Display method of film on theater screen — digital DCP or 35mm via projectors with defined color space and brightness specs. DOP calibrates grading to this medium.
Once you've delivered the edit, your footage will be projected onto a screen — and that's precisely when it becomes clear whether your grading decisions hold up on the monitor or if all your work looks different in the darkness of the cinema. Cinema projection isn't just a technical process; it's the moment your image becomes the viewer's reality. That's why every DoP must understand how projectors work and what standards they dictate.

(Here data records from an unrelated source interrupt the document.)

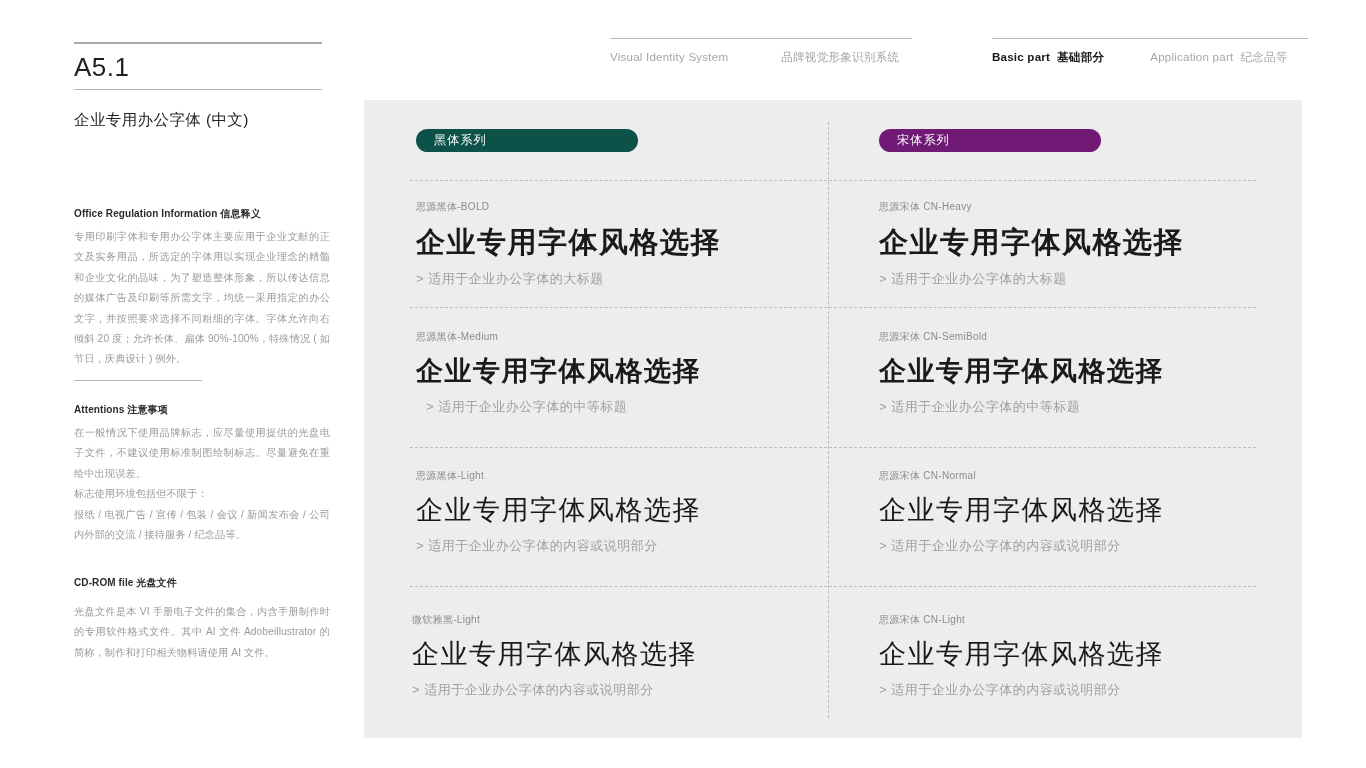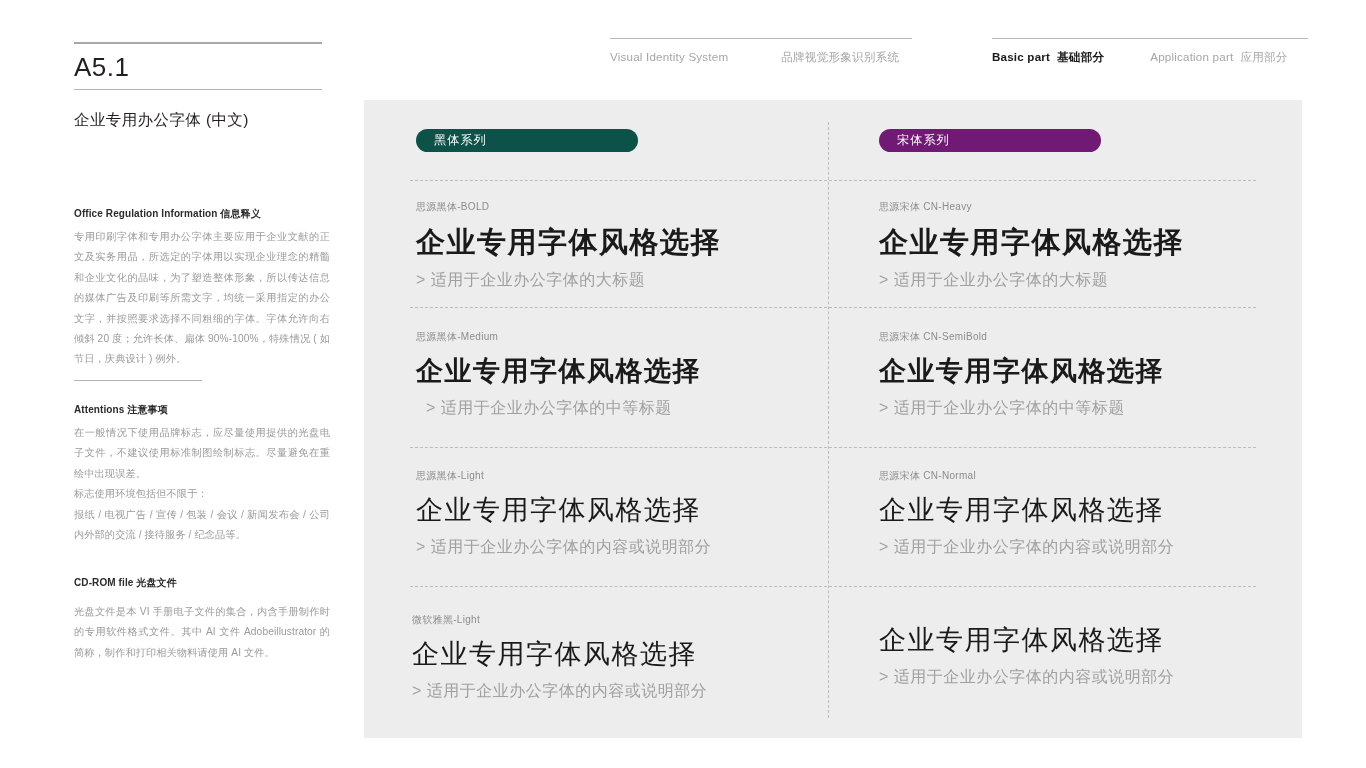"应用部分" span.nav-item { text: 应用部分 -> 纪念品等 }
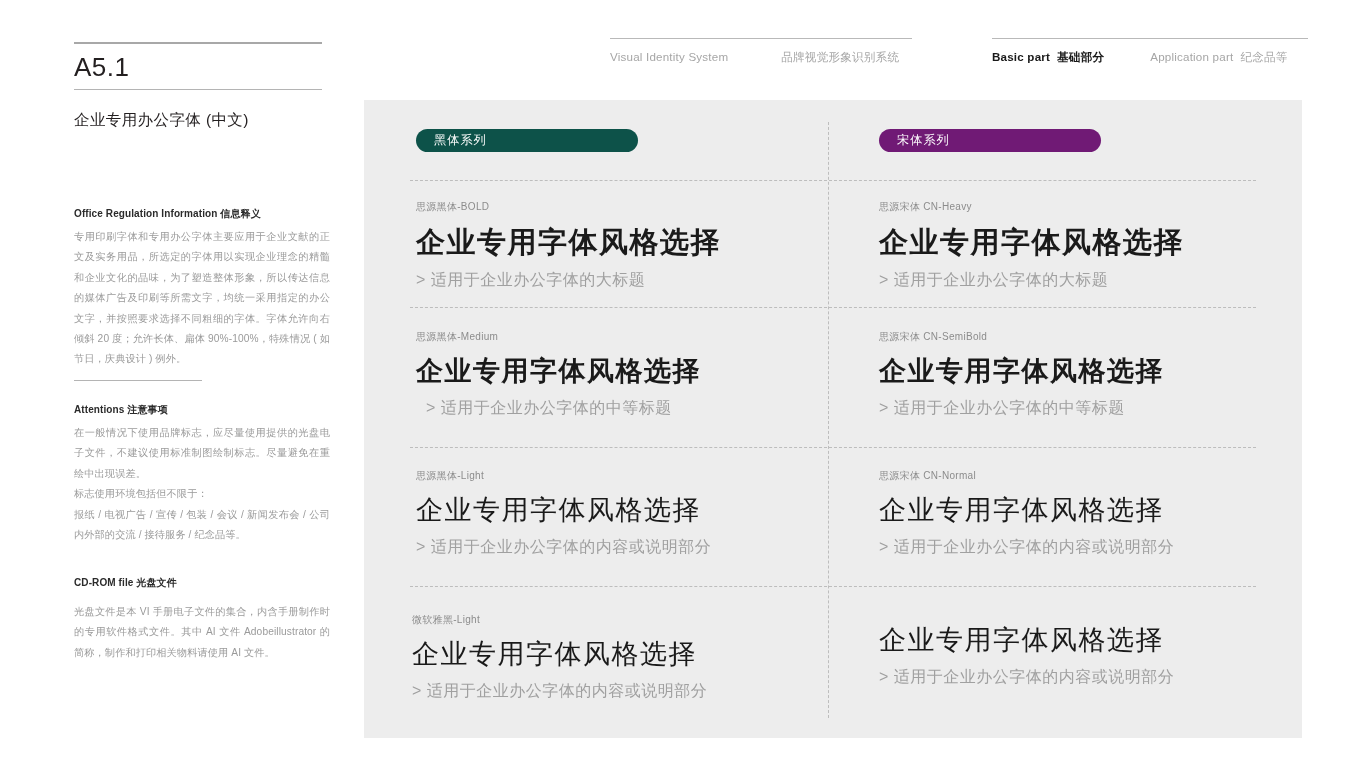"> 适用于企业办公字体的大标题" .cell-note { font-size: 16px -> 13px }
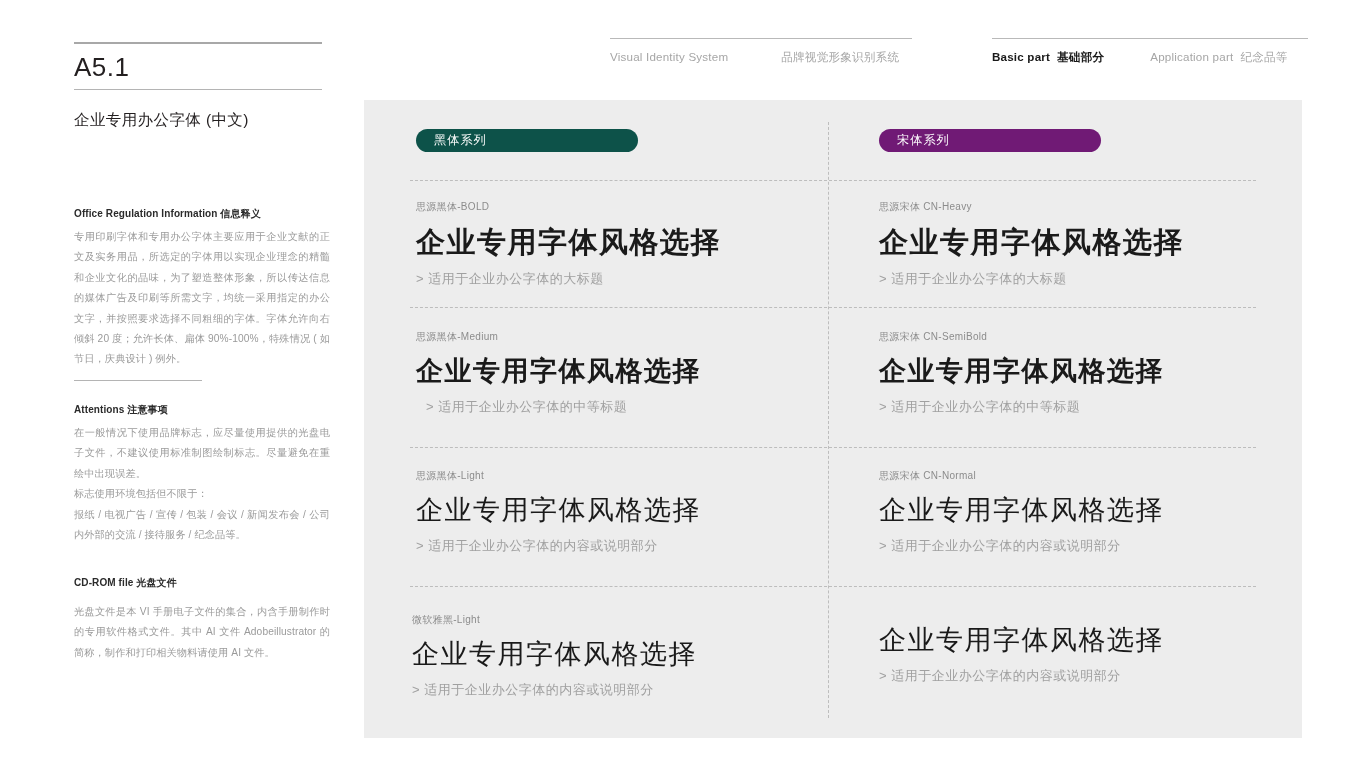"思源宋体 CN-Light" div.cell-name { html: none -> <div>思源宋体 CN-Light</div> }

The standard workflow today: DCP (Digital Cinema Package) — an encrypted data container calculated backward from the screen. The projector reads it and casts light through a color grid or a three-chip system onto the screen. The brightness is typically 14 Foot Lamberts (approx. 48 Candela/m²) at the white point — that's your reference value. Important: This is not your monitor. Your grading monitor shows you around 100 nits. The cinema projector emits four to five times that amount. This means: if you grade too bright, the film will blow out in the cinema. If you grade too dark, you'll lose shadow detail.
The color space in cinemas is based on the DCI-P3 standard — a wider color gamut than Rec.709 (broadcast). Greens and reds can be more intense, and blues behave differently than on a TV monitor. Some DoPs make the mistake of building their LUTs solely according to the home cinema standard — then the film appears either oversaturated or color-shifted in the cinema. You need a DCP master LUT that is specifically calibrated for this color space.
Practically on set: If you want to know how your material will look later, you need a calibrated projector or at least a monitor that can display DCI-P3. Many productions in Germany don't have access to a real cinema projector during post-production — in that case, the grading room itself must become the reference standard. This means: white point at 6500K, adjust luminance to the DCP specification, and keep ambient light absolutely dark.
One last point: Not all cinemas project equally. Some work with older 2K projectors, others with 4K DCI. Some have screen gain issues or are simply poorly calibrated. This is beyond your control — but your DCP must be robust enough to still look good in a mediocre cinema. That's craftsmanship.